As a mere stripling, I was advised that if I hoped to become a good
writer, I should write every day. More than that, I should read good
writing every day. This can be accomplished on the internet as easily
as it can by reading a book or magazine. But if you’re the sort who
prefers People to The New Yorker, well, again, what’s the point?

So my riposte to Topsy was, while the internet may be a nifty
vehicle for delivering one’s polished prose and penetrating insights to
an impatiently waiting world, it can’t help you become a better writer
if you, pardon my French, suck.

Moreover, the internet leads to all sorts of unsavory writing
practices, like blogging. You know, the journal of the 21st century.
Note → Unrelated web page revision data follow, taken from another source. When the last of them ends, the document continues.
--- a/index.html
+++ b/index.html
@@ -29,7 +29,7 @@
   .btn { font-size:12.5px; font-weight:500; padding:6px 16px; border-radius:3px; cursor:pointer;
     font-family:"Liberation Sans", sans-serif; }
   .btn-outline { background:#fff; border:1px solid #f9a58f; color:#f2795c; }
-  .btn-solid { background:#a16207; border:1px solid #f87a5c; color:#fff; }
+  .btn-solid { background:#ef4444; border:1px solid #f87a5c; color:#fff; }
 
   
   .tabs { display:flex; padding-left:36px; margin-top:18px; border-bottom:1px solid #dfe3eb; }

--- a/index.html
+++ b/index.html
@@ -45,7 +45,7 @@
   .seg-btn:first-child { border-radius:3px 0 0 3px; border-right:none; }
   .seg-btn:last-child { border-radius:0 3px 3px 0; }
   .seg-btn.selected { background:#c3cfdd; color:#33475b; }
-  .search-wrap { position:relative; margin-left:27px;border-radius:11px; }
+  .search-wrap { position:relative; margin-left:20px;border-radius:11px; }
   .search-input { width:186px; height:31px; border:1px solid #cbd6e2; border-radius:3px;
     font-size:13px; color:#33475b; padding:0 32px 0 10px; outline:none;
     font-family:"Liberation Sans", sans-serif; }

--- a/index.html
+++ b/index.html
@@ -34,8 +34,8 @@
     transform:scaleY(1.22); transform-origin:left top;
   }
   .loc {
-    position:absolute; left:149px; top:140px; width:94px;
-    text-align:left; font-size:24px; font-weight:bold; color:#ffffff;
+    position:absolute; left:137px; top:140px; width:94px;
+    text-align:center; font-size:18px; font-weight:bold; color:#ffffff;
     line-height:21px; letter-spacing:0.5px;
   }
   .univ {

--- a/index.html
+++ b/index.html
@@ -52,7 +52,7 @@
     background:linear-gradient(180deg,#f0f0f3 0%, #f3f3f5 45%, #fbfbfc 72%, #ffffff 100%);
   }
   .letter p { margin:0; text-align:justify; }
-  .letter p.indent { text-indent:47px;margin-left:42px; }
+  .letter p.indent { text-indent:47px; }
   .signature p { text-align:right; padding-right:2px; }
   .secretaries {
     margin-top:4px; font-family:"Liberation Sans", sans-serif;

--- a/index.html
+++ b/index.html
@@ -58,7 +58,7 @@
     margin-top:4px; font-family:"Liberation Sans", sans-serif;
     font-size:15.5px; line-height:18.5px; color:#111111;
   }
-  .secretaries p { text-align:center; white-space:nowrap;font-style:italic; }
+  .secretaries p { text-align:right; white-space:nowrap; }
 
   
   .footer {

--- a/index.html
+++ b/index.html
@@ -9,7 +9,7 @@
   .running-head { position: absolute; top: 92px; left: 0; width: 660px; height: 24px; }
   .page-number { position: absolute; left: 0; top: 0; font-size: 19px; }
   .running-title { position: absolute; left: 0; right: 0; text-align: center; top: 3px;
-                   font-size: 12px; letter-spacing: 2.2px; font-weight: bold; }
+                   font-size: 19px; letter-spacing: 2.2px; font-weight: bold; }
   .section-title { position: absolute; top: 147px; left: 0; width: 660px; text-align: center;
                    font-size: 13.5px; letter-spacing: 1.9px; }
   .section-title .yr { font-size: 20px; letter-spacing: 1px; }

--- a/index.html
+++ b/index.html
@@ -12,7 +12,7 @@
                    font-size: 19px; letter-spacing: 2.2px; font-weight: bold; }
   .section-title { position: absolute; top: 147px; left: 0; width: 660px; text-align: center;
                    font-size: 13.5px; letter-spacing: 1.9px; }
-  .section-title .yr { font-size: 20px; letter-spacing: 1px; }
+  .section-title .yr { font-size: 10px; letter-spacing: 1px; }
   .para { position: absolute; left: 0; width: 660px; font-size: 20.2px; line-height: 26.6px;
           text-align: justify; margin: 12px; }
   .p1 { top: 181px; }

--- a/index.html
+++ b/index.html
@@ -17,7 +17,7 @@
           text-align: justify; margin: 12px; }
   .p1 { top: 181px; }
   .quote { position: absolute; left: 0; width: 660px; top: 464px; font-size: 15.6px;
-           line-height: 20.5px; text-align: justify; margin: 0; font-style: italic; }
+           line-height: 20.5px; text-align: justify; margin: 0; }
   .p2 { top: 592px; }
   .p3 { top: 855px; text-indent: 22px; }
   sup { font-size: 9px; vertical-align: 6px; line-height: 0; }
Keeping a diary or journal (“journaling” they now call it, thanks to
the modern world’s habit of turning perfectly good nouns into verbs)
was common among the literate before television came along and hooked
us up to the communal drool bucket.

A journal exists for its author to reflect on, well, anything. A
fading love, political turmoil, a spat with a friend, the weather in
Buffalo, New York, on June 10, 1946. The writer is free to express the
most intimate thoughts, because the nature of keeping a journal is to
keep it private.

Occasionally, if the journal belongs to a writer or an artist or a
statesman, the writing is so compelling that it finds its way into
print after the author dies. In the best of those, we are invited into
the mind behind the creative process and we emerge with a deeper
understanding of a masterwork, say, or the thinking behind a crucial
political decision.

Most journals go unread, though, and that’s the way it should be.
The contents were only intended for the writer’s eyes, after all.

A lot of people will tell you that blogging is merely journaling
online. It is not. Blogging is not private, but very public. And very
few blogs involve the kind of introspection that characterizes a
serious journal. Most blogging is sheer exhibitionism, either the
self-absorbed ramblings of an individual blogger or the corporate site
that exists for the sole purpose of making money. (If anyone sees a
disturbing parallel between blogging and column writing, kindly keep it
to yourself.)

This doesn’t mean blogs have to be badly written. It just means that most are.

But let’s be fair and balanced, like Fox News. Of the 27 million or
so “daily diaries” floating like space junk in the blogosphere, there
are a handful that aren’t bad. Some are well written and insightful. But understand that we’re talking about a precious few needles in a mighty big haystack.

Were Truman Capote alive today he might be moved to say, “That’s not writing. That’s blogging.”

– – –

Tony Long, copy chief at Wired News, cries plaintively, “Can’t anybody out there diagram a sentence anymore?”